YOUR TASK:
Among the entries below, one line contains "MCKINLEY NON-POWER RECLINING" and another contains "total: 15033.19 -> 16889.05". Transcribe those two lines and every line between them, exactly.

INPUT FOR THIS TASK:
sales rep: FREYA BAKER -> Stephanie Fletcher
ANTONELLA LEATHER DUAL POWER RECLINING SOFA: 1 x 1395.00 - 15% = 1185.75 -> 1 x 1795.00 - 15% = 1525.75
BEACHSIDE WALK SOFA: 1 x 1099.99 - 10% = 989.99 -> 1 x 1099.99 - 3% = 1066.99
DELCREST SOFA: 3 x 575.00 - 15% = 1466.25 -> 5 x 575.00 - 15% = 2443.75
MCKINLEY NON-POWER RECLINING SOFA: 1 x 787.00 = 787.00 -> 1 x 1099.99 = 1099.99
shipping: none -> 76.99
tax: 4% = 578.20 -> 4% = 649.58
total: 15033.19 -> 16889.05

...

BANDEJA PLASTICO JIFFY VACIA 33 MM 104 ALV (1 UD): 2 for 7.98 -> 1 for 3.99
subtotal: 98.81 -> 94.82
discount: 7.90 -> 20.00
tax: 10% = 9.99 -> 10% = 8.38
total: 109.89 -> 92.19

==

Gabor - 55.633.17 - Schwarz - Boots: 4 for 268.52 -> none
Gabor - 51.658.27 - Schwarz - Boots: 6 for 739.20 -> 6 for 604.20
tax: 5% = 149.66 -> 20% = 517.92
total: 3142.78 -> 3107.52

RESULT FOR THIS EXERCISE:
MCKINLEY NON-POWER RECLINING SOFA: 1 x 787.00 = 787.00 -> 1 x 1099.99 = 1099.99
shipping: none -> 76.99
tax: 4% = 578.20 -> 4% = 649.58
total: 15033.19 -> 16889.05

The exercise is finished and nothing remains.